Icy methane hydrate on the sea floor releases bubbles of methane as it melts.

In an amazing feat involving time, location, and tectonic uplift, UCSB scientists pulled up a core sample from below the Santa Barbara Channel that gives the first detailed look at an ancient period of significant global climatic change, one that holds parallels to today’s warming oceans. Methane bubbling up from defrosting methane hydrates under the sea — with an ability to warm the atmosphere 86 times as much as carbon dioxide — likely played a significant role in this climate warming in millennia past, posits their paper, published in Paleoceanography recently. Among the core samples recovered by UCSB geo-scientists James Kennett, Craig Nicholson, Christopher Sorlien, and their colleagues — taken from a very deep and old piece of the Earth brought upward by tectonic uplift — was one that held distinct layers from an important period of transition in the global climate cycle. And it could be dated accurately — no mean feat for pieces of earth hundreds of thousands of years old.
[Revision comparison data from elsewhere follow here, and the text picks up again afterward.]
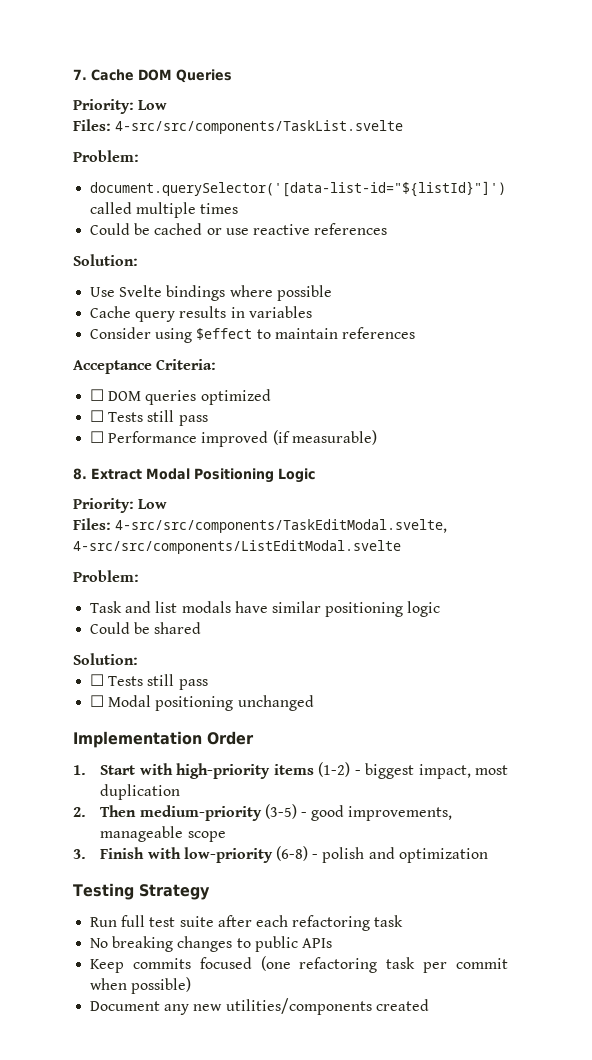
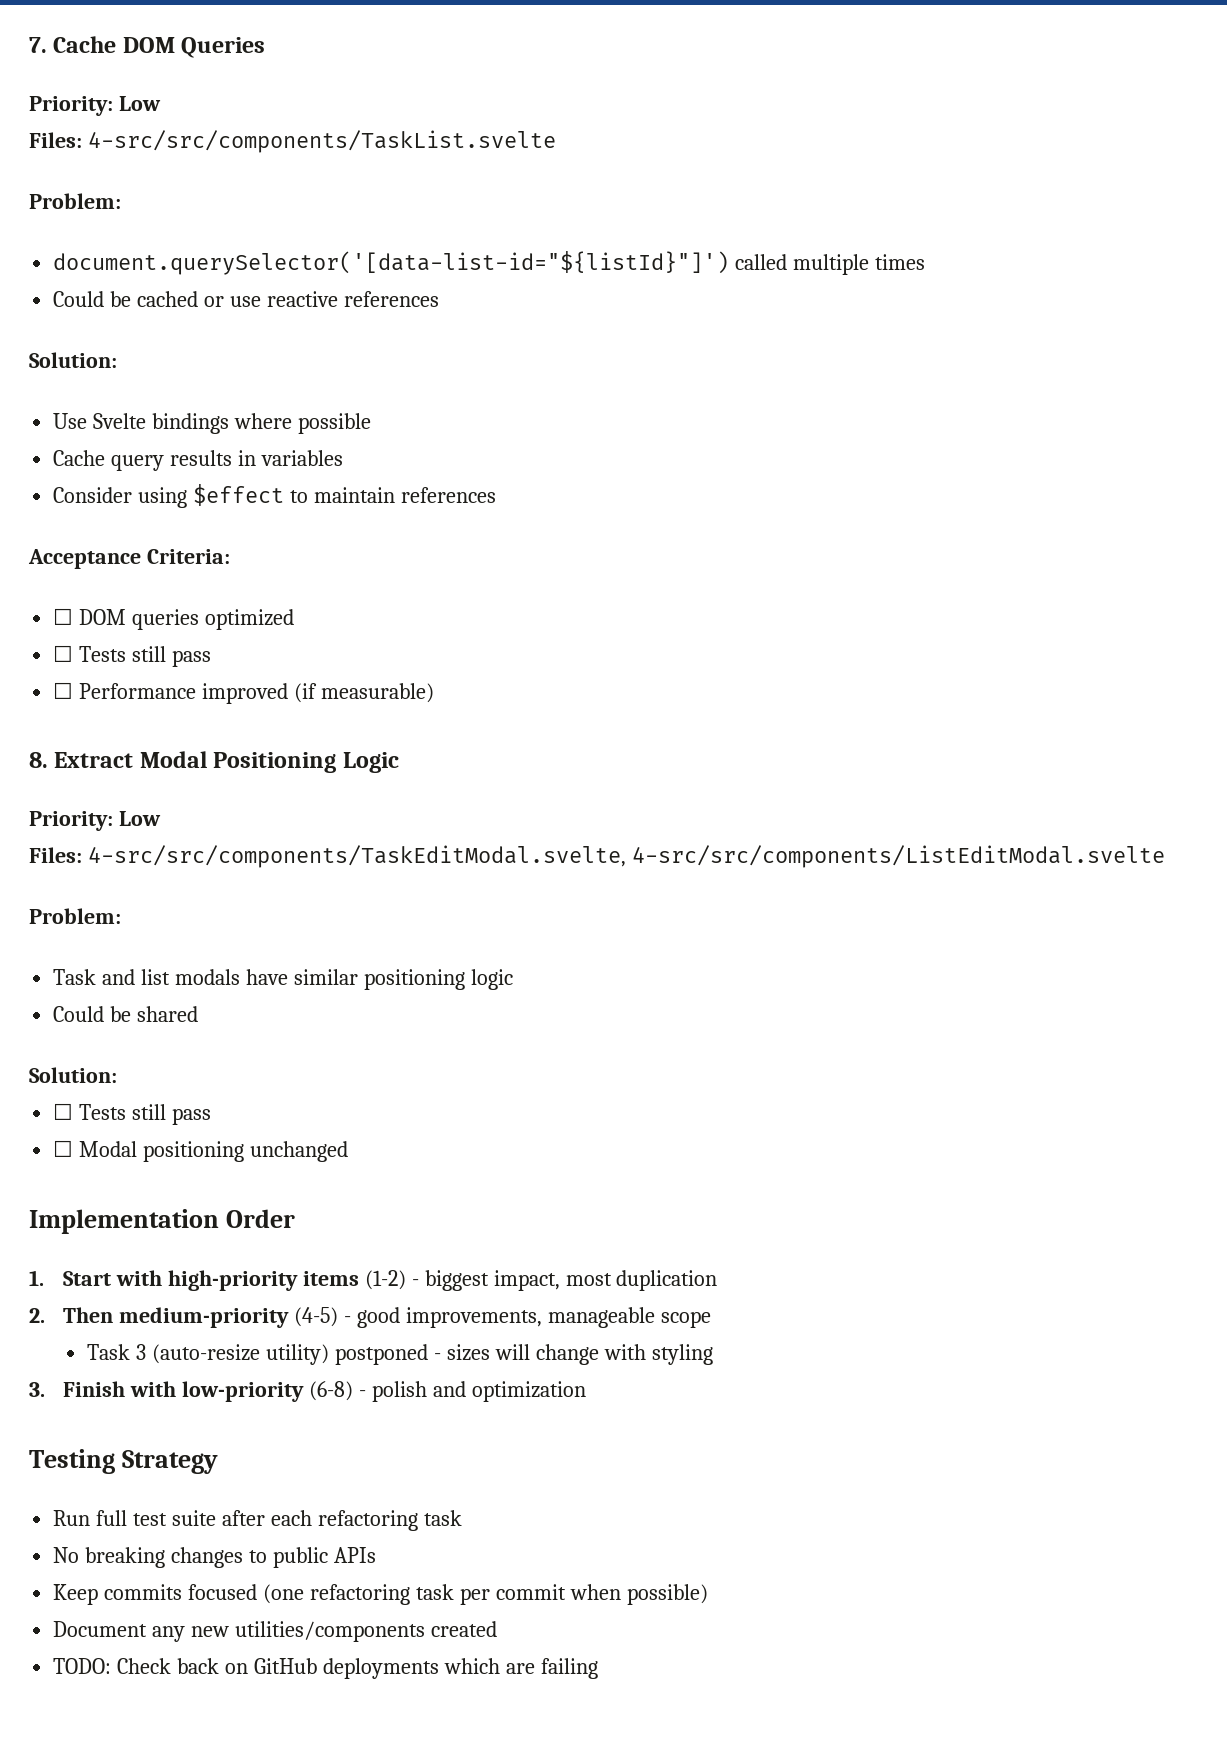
- 2. Then medium-priority (3-5) - good improvements, manageable scope
+ 2. Then medium-priority (4-5) - good improvements, manageable scope
+ Task 3 (auto-resize utility) postponed - sizes will change with styling
+ TODO: Check back on GitHub deployments which are failing

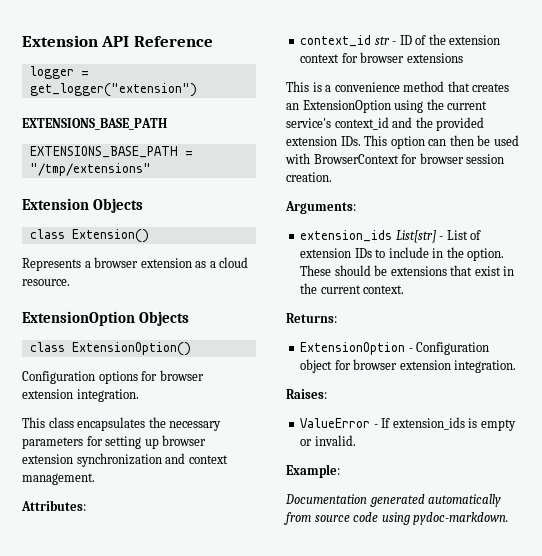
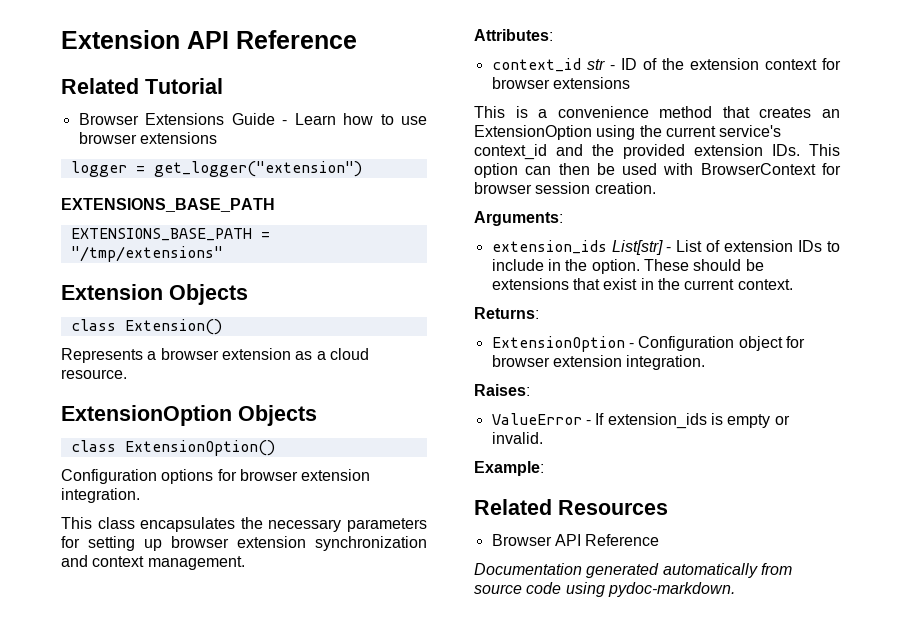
+ Related Tutorial
+ Browser Extensions Guide - Learn how to use browser extensions
+ Related Resources
+ Browser API Reference

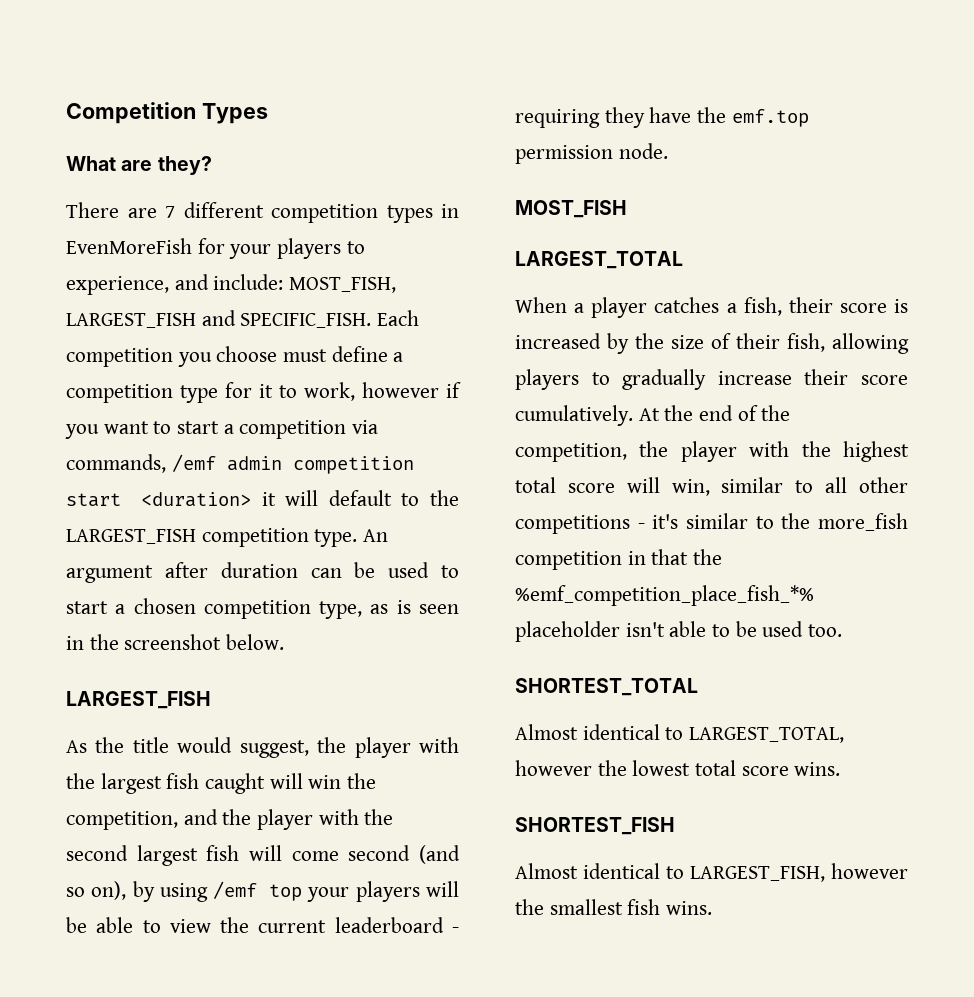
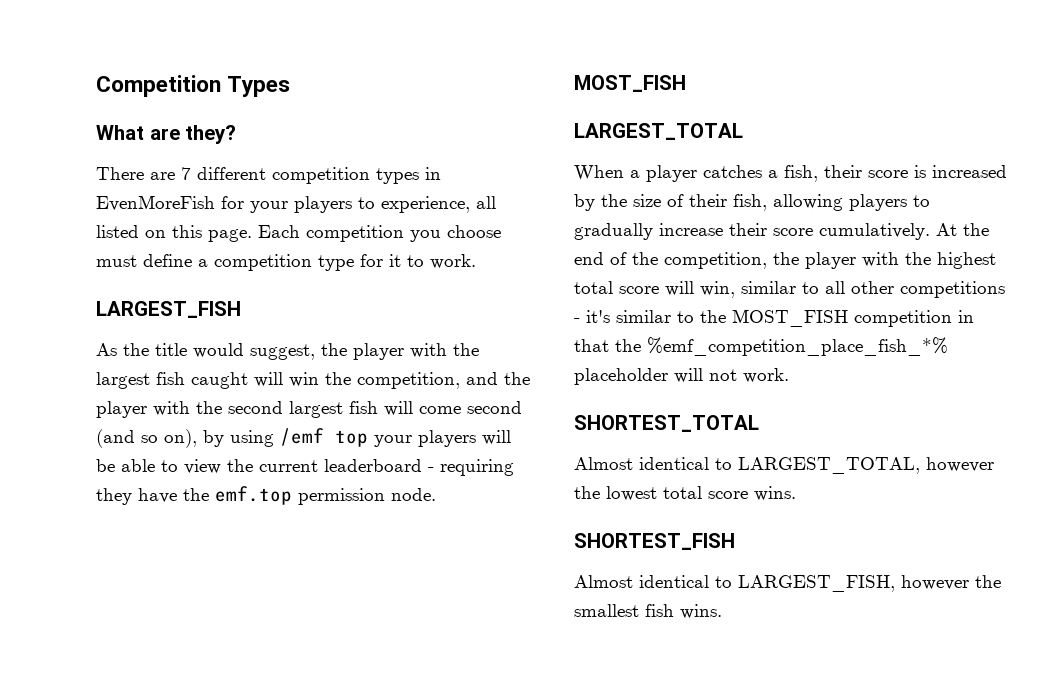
- There are 7 different competition types in EvenMoreFish for your players to experience, and include: MOST_FISH, LARGEST_FISH and SPECIFIC_FISH.
+ There are 7 different competition types in EvenMoreFish for your players to experience, all listed on this page.
- Each competition you choose must define a competition type for it to work, however if you want to start a competition via commands, /emf admin competition start <duration> it will default to the LARGEST_FISH competition type. An argument after duration can be used to start a chosen competition type, as is seen in the screenshot below.
+ Each competition you choose must define a competition type for it to work.
- At the end of the competition, the player with the highest total score will win, similar to all other competitions - it's similar to the more_fish competition in that the %emf_competition_place_fish_*% placeholder isn't able to be used too.
+ At the end of the competition, the player with the highest total score will win, similar to all other competitions - it's similar to the MOST_FISH competition in that the %emf_competition_place_fish_*% placeholder will not work.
The R/V Melville research ship took core samples from the Santa Barbara Channel.

Using arcane methods understood only by scientists like Kennett — a professor emeritus of marine geology, paleoceanography, stratigraphy, micropaleontology, and paleobiology — Nicholson — a research geophysicist at the Marine Science Institute — and Sorlien — a structural evolution geologist with the Earth Research Institute — that involved identifying and comparing carbon and oxygen isotopes in the microfossils embedded in the core sample, the researchers found that the ocean warmed more quickly than previously surmised, possibly when methane plumes would surface after methane hydrates (or methane frozen solid) buried on the ocean margins destabilized into methane gas as sea levels lowered, underwater pressures decreased, and the ocean started to warm.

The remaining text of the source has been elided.